À l’homme intérieur appartient l’intelligence parfaite ; elle constitue l’homme même, dont chacun de nous est l’image.

À l’homme extérieur appartient le corps avec les biens qui le concernent.

Il faut savoir quelles sont les facultés propres à chacun de ces deux hommes et quels soins il convient d’accorder à chacun d’eux, pour ne pas préférer la partie mortelle et terrestre à la partie immortelle, et devenir ainsi un objet de pitié et de risée dans la tragédie et la comédie de cette vie insensée, enfin pour ne pas prêter à la partie immortelle la bassesse de la partie mortelle et devenir misérables et injustes par ignorance de ce que nous devons à chacune de ces deux parties. »

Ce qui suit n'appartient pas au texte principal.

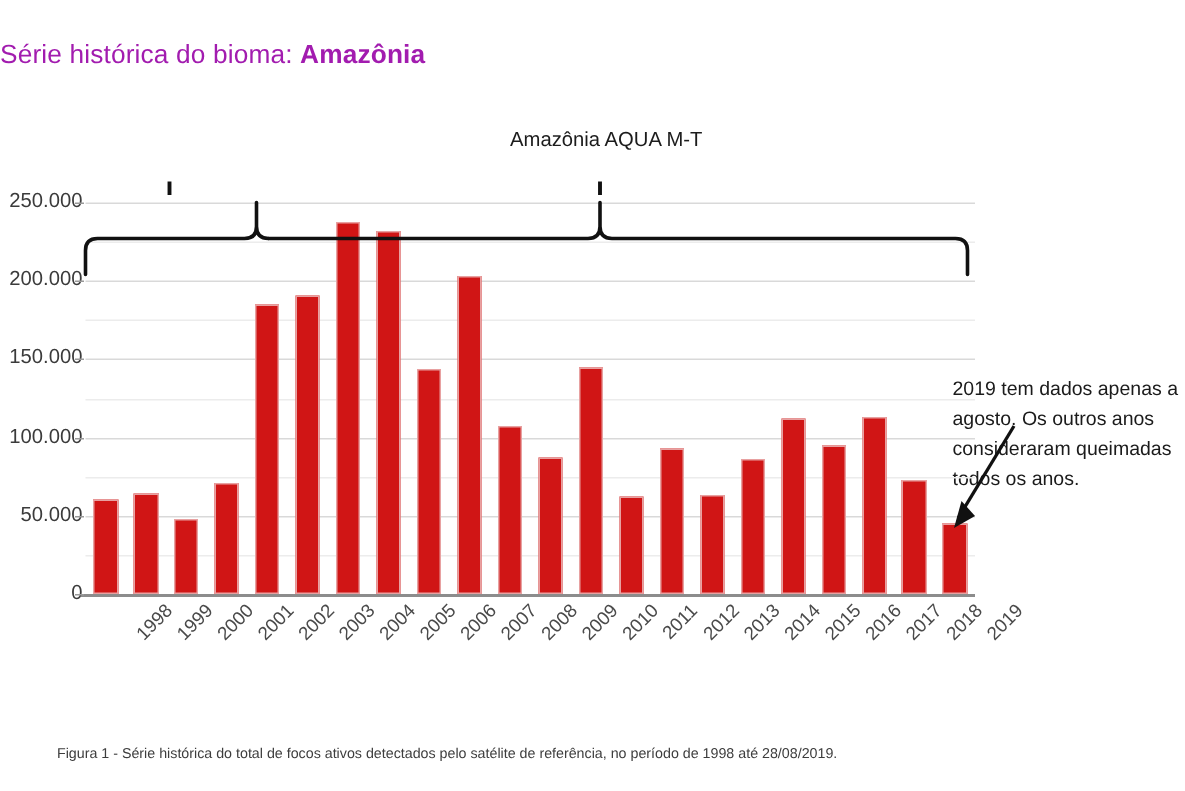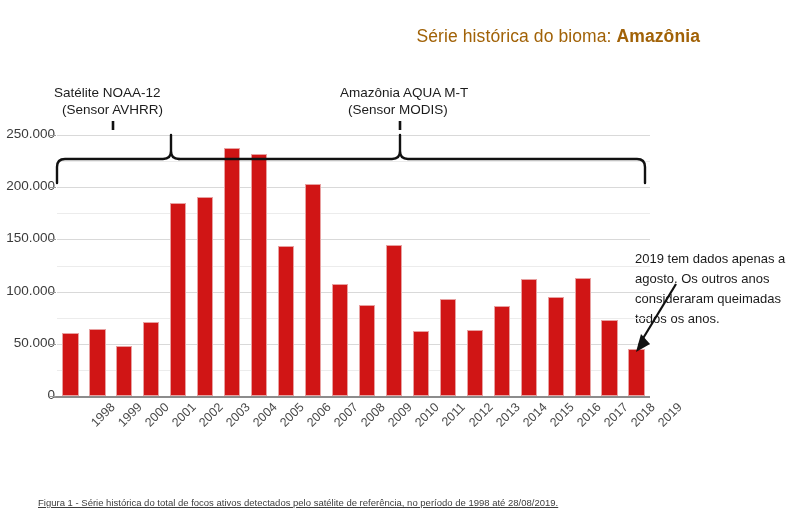"Série histórica do bioma: Amazônia" .chart-title { color: #a16207 -> #a21caf; text-align: right -> left }
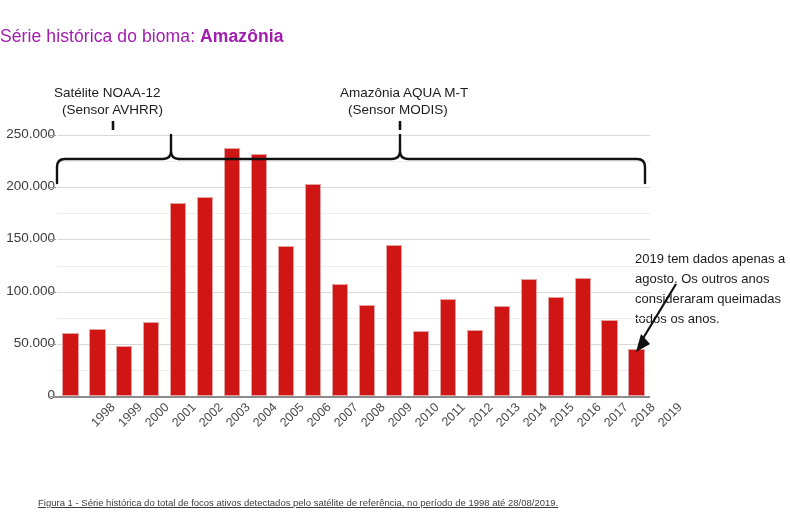"Satélite NOAA-12" div.annot { html: <div> <span>Satélite NOAA-12</span> <span>(Sensor AVHRR)</span> </div> -> none }
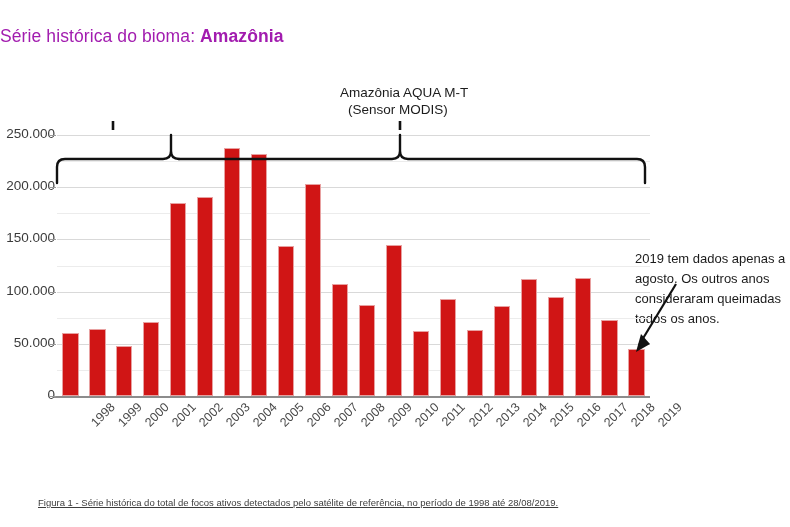"(Sensor MODIS)" span.l2 { html: <span>(Sensor MODIS)</span> -> none }
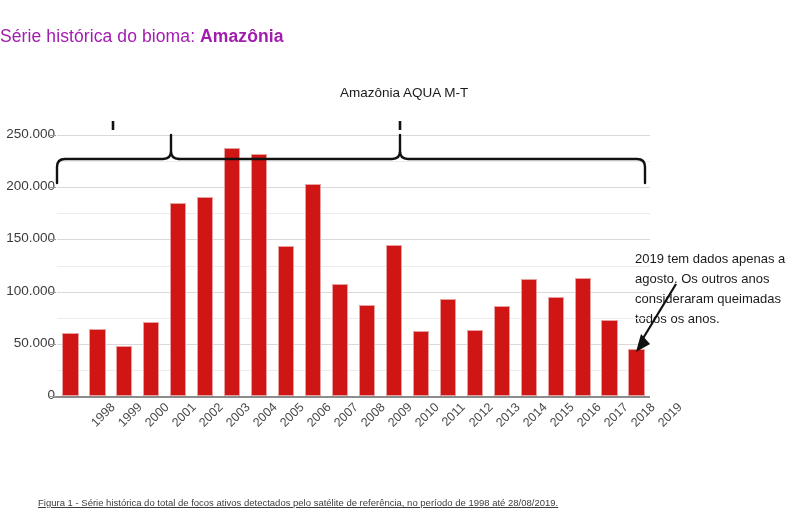"Figura 1 - Série histórica" .caption { text-decoration: underline -> none }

Voici comment il formule les choses encore dans le Traité de l’Âme :

« D’un côté, il y a l’homme qui n’a d’autre occupation que la bonne chère, comme les brutes.

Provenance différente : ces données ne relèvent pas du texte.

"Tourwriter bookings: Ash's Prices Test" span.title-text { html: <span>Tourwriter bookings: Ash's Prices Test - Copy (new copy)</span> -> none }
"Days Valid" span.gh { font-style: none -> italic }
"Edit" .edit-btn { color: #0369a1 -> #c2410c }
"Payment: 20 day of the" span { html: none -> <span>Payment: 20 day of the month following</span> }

D’un autre côté, il y a l’homme qui, par son talent, sauve le navire dans la tempête, ou rend la santé la ses semblables, ou découvre la vérité, ou trouve la méthode qui convient à la science, ou invente des signaux de feu, ou tire des horoscopes, ou, par des machines, imite les œuvres du créateur. »

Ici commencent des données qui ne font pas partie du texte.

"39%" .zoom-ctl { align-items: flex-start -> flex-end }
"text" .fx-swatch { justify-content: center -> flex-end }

Dans le cadre de cet éclectisme, Porphyre écrivit de très nombreux ouvrages ; celui intitulé Introduction aux Catégories d’Aristote et connu sous le nom d’Isagogè (Introduction, en grec) eut un grand succès de par sa problématique, mais contribuant grandement à la confusion et l’incompréhension des différences essentielles entre platonisme et aristotélisme.

C’est avec son disciple Jamblique (vers 242-325) qu’a ensuite lieu le basculement dans le mysticisme le plus total. Rien ne change bien sûr dans les fondamentaux, avec les considérations fascinées sur le « Un » parfait, comme ici dans une lettre à Macédonius sur le destin :

« Tous les êtres doivent à l’Un leur existence : car l’Être premier dérive immédiatement de l’Un.

À plus forte raison, les causes universelles doivent à l’Un leur puissance efficace, sont contenues dans un seul enchaînement et se rapportent au Principe qui est antérieur à la multitude.

De cette manière, comme les causes qui constituent la Nature sont multiples, qu’elles appartiennent à des genres différents et dépendent de plusieurs principes, la multitude dépend d’une Cause unique et universelle, toutes choses sont enchaînées ensemble par un lien unique, et la liaison des causes multiples remonte à la puissance unique de la Cause la plus compréhensive (…).

L’essence de l’âme est par elle-même immatérielle et incorporelle, non-engendrée et impérissable ; elle possède par elle-même l’être et la vie, elle se meut par elle-même, elle est le principe de la nature [végétative] et de tous les mouvements du corps.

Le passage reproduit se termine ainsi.